Movie Review – Hitchcock (2012)

Hitchcock, 2012.

Directed by Sacha Gervasi.
Starring Anthony Hopkins, Helen Mirren, Scarlett Johansson, Jessica Biel, James D’Arcy, Michael Stuhlbarg, Ralph Macchio, Danny Huston and Toni Collette.

Hitchcock movie poster

SYNOPSIS:

A love story between legendary British director (Anthony Hopkins) and his wife Alma Reville (Helen Mirren) during the making of Hitchcock’s terrifying 1960 classic Psycho.

Hitchcock Anthony Hopkins


Hitchcock is based on Stephen Rebello‘s book Alfred Hitchcock and the Making of Psycho, but if you are looking forward to watching this film simply because you want a behind the scenes insight into how the classic 1960s horror film was made, you are in for a pleasant surprise. This film delivers so much more than just an insight into the psyche of the iconic director whilst creating his most successful film; it also tackles Hitchcock’s intricate relationship with his wife and (not always credited) writing partner Alma, played superbly by Helen Mirren (The Queen). 

The film starts with Hitchcock – played by a nearly unrecognisable Anthony Hopkins (The Silence of The Lambs) kitted out with a fat suit and facial prosthetics – riding high from the success of North by Northwest. In the midst of all the plaudits, the director chooses to focus on critics who suggest he is too old and should take a step back and allow a new generation to step into the limelight. This is highlighted by a key scene at the beginning of the film where a reporter shouts “You’re the most famous director in the history of the medium, but you’re 60 years old, shouldn’t you just quit while you’re ahead”. Thus begins his obsession to find a new, edgy film to develop that will ultimately prove his critics wrong. This obsession quite aptly draws him to the book Psycho by Robert Bloch and based on the life a notorious serial killer Ed Gein, and the journey begins to bring this book to life as his next feature film. 

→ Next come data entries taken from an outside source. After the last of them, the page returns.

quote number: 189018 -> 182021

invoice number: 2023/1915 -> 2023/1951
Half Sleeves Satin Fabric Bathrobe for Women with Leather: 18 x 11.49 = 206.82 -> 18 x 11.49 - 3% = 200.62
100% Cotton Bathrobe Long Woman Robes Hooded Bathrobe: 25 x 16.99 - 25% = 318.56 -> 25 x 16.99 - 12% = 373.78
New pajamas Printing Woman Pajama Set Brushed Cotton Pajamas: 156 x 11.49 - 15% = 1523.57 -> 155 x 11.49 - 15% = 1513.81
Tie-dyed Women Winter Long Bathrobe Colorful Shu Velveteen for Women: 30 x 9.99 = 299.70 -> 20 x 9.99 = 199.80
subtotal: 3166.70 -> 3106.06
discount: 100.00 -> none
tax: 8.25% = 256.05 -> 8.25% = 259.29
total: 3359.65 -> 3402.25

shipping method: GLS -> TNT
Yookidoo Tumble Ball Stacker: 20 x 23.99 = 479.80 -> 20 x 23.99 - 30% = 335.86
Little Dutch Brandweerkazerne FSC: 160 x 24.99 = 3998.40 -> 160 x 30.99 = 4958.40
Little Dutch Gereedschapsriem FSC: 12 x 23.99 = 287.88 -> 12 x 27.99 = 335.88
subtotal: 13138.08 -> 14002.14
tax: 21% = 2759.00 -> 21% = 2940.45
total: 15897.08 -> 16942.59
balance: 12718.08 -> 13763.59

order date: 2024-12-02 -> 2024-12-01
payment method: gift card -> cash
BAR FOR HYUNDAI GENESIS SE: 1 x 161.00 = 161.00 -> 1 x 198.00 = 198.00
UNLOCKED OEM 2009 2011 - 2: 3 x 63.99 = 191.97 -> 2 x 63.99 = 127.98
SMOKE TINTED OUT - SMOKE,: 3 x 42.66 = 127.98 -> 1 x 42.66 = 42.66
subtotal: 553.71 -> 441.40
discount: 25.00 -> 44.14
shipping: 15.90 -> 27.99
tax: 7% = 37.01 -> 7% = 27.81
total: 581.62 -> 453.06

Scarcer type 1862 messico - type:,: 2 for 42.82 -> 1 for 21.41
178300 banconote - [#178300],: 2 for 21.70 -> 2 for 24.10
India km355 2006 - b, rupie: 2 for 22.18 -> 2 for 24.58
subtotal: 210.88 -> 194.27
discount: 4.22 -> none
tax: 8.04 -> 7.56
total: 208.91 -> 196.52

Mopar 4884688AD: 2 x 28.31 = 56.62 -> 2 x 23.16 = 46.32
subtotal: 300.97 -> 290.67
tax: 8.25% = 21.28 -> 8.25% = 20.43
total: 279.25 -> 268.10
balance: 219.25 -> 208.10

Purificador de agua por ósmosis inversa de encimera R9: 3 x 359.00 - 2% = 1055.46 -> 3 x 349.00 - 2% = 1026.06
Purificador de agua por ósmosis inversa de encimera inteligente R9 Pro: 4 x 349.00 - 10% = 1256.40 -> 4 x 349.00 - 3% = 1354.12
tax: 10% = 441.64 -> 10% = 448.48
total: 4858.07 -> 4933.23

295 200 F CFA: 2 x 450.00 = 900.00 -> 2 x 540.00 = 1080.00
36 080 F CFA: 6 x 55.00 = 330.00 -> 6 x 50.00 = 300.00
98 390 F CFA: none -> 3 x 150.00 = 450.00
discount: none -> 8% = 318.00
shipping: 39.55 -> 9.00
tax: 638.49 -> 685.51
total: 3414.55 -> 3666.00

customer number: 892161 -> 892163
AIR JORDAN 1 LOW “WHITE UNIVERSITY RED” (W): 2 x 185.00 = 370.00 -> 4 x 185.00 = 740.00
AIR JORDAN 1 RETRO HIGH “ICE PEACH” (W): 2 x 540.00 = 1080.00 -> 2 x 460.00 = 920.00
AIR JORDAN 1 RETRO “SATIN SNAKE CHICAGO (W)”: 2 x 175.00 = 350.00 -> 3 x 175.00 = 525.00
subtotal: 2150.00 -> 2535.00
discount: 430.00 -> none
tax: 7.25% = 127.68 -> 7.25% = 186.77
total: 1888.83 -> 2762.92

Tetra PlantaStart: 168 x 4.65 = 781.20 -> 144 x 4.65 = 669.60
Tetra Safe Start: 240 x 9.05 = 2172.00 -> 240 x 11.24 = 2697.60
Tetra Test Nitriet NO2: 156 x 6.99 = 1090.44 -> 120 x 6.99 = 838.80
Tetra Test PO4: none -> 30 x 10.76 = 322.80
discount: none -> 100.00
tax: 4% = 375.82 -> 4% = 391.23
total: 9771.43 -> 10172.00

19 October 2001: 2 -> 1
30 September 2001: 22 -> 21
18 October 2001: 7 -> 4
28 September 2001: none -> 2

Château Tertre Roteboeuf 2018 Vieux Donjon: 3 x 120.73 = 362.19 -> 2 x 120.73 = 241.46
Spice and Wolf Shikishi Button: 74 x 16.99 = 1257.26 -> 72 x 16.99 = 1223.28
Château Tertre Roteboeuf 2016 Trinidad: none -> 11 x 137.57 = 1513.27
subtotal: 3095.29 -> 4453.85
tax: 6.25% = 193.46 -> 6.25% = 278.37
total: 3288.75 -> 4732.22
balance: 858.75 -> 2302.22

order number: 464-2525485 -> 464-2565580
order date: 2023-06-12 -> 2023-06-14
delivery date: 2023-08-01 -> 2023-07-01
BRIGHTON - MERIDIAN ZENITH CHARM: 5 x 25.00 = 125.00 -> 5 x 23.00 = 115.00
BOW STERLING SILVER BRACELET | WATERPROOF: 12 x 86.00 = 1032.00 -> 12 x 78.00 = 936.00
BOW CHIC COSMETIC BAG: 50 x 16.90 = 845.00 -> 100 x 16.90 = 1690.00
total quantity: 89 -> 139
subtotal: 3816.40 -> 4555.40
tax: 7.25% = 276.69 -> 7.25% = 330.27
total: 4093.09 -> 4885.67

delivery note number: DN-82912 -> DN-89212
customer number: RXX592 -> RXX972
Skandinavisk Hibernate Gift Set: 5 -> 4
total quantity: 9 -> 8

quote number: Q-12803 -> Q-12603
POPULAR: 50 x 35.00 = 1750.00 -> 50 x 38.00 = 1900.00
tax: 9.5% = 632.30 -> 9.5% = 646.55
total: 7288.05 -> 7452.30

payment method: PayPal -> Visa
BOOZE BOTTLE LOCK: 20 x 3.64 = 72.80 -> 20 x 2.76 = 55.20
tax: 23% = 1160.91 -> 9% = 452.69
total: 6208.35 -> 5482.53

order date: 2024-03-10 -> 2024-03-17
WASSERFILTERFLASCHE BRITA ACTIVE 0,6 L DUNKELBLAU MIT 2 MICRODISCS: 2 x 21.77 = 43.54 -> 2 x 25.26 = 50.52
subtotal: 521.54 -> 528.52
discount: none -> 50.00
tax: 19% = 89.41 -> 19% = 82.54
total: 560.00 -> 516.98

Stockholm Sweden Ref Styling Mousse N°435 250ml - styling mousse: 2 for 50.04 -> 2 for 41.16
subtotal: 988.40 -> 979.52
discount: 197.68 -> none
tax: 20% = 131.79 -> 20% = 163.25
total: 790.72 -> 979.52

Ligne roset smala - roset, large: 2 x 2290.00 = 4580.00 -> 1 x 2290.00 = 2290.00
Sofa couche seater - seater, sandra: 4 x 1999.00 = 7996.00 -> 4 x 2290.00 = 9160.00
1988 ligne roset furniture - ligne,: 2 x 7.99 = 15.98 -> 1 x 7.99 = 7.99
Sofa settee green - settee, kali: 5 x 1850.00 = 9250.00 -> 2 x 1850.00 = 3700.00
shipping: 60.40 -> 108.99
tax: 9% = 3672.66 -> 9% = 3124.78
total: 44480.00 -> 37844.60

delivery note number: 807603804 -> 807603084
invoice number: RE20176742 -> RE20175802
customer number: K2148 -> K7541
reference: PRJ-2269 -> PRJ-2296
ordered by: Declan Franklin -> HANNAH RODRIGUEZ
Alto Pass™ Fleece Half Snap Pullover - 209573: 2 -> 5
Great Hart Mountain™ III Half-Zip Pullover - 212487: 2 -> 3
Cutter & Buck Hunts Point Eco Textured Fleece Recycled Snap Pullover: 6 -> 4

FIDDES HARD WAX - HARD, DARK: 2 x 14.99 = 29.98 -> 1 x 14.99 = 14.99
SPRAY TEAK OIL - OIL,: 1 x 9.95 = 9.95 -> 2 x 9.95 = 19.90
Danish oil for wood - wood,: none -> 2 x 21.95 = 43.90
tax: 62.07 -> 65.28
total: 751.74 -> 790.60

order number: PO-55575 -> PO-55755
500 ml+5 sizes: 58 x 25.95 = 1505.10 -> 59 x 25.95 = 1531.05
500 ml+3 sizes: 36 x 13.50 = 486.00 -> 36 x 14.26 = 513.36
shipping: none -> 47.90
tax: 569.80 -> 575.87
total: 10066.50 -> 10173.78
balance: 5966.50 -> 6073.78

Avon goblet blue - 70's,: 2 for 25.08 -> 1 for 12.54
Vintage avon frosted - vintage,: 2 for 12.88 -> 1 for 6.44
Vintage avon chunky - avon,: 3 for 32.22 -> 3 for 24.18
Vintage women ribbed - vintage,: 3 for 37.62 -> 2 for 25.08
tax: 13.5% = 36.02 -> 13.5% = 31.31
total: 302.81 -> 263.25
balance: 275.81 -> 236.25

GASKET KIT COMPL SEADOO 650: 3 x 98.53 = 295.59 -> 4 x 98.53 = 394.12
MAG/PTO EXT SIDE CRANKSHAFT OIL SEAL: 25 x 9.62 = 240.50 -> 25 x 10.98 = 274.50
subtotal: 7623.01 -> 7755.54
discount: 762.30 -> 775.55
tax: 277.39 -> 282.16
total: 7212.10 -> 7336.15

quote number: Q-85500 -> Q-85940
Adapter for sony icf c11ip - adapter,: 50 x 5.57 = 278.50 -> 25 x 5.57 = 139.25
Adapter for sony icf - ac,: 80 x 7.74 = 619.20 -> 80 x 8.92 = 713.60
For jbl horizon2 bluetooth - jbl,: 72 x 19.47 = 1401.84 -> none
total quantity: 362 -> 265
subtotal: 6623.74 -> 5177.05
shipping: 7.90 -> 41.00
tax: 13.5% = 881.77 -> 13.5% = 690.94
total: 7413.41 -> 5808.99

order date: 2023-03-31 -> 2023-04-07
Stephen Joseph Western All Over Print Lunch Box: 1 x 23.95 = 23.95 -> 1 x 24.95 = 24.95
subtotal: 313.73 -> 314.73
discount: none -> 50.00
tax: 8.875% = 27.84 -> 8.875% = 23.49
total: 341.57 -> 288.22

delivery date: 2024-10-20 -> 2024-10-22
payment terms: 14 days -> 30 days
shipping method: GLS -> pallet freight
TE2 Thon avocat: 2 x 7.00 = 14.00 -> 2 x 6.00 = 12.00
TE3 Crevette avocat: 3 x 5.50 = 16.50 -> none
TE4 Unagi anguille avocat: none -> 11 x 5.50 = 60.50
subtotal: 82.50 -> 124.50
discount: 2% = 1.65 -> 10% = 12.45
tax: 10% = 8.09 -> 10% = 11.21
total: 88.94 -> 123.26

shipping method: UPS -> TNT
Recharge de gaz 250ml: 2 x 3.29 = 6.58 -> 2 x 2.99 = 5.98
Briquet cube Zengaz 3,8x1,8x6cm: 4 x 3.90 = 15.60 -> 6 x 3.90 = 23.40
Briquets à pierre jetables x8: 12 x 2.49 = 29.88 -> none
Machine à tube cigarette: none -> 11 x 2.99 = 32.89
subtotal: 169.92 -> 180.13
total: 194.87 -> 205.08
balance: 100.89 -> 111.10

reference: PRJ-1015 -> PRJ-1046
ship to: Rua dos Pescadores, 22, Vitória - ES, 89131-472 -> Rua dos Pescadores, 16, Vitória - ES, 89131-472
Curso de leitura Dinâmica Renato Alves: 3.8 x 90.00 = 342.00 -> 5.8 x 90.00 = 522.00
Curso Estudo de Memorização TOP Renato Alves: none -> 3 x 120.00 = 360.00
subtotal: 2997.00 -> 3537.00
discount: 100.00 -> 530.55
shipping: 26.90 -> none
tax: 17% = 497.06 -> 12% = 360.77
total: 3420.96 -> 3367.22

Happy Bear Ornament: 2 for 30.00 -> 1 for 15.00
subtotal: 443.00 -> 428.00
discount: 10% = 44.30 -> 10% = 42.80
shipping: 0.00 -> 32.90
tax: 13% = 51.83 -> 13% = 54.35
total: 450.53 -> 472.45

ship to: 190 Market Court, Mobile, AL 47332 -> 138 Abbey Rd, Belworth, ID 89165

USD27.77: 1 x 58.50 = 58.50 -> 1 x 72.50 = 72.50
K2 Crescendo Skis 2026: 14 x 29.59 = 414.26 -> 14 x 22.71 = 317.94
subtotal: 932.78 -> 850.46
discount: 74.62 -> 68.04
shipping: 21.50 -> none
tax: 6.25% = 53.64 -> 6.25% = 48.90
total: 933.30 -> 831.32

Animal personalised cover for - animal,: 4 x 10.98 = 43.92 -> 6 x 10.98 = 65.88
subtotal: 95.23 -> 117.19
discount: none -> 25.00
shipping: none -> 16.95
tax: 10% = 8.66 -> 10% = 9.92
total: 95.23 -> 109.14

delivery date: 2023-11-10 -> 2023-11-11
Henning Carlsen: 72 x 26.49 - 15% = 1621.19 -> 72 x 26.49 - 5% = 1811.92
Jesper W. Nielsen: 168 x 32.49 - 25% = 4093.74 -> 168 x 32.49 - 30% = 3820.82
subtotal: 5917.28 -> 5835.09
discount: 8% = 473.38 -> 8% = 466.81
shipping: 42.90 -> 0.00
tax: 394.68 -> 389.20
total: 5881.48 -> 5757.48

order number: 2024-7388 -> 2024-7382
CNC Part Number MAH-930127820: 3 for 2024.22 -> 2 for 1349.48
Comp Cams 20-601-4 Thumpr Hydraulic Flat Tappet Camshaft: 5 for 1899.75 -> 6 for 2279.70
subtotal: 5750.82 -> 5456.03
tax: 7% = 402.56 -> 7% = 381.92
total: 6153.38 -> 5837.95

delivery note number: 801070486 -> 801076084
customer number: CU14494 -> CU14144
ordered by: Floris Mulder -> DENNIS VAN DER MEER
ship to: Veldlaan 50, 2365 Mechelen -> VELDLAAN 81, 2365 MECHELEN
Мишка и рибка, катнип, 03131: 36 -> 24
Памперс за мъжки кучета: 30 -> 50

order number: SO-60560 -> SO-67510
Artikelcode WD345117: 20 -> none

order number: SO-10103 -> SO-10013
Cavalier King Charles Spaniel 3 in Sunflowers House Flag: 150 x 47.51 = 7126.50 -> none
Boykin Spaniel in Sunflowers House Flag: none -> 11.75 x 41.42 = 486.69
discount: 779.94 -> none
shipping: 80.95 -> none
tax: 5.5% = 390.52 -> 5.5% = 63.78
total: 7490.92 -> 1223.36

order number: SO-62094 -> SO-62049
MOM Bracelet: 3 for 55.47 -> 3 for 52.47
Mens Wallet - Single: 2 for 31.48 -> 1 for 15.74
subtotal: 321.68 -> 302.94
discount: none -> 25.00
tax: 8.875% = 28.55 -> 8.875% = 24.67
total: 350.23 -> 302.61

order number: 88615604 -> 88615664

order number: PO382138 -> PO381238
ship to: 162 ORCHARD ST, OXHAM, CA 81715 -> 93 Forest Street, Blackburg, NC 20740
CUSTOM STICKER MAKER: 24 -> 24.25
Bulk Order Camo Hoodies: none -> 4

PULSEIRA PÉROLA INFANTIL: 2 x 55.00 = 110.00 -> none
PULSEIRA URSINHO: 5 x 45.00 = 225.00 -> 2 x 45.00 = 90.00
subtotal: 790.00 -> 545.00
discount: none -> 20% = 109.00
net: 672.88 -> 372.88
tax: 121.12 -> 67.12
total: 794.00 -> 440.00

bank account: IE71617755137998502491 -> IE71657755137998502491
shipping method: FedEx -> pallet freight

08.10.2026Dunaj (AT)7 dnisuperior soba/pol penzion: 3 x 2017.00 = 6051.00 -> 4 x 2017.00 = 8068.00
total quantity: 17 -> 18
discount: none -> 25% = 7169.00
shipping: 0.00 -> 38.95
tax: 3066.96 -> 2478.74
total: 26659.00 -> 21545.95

However Hitch, as he like to be known – “Just Hitch, hold the cock” he quite often quips to new acquaintances – has a problem. All of the elements to this story that attract him, Gein’s obsession with his mother, serial murders and necrophilia are the exact things that makes everyone around him think he is making a huge mistake, including his agent, wife and the boss of Paramount Studio. This ultimately results in the studio only allowing the film to be made if Hitch waives his director’s fee, finances the film himself (to the tune of $800,000) and in return, he would receive 40 percent of the profits. So throwing caution to the wind, with the eventual support of his wife Alma, together they risk their comfortable lifestyle and savings on the success of Psycho.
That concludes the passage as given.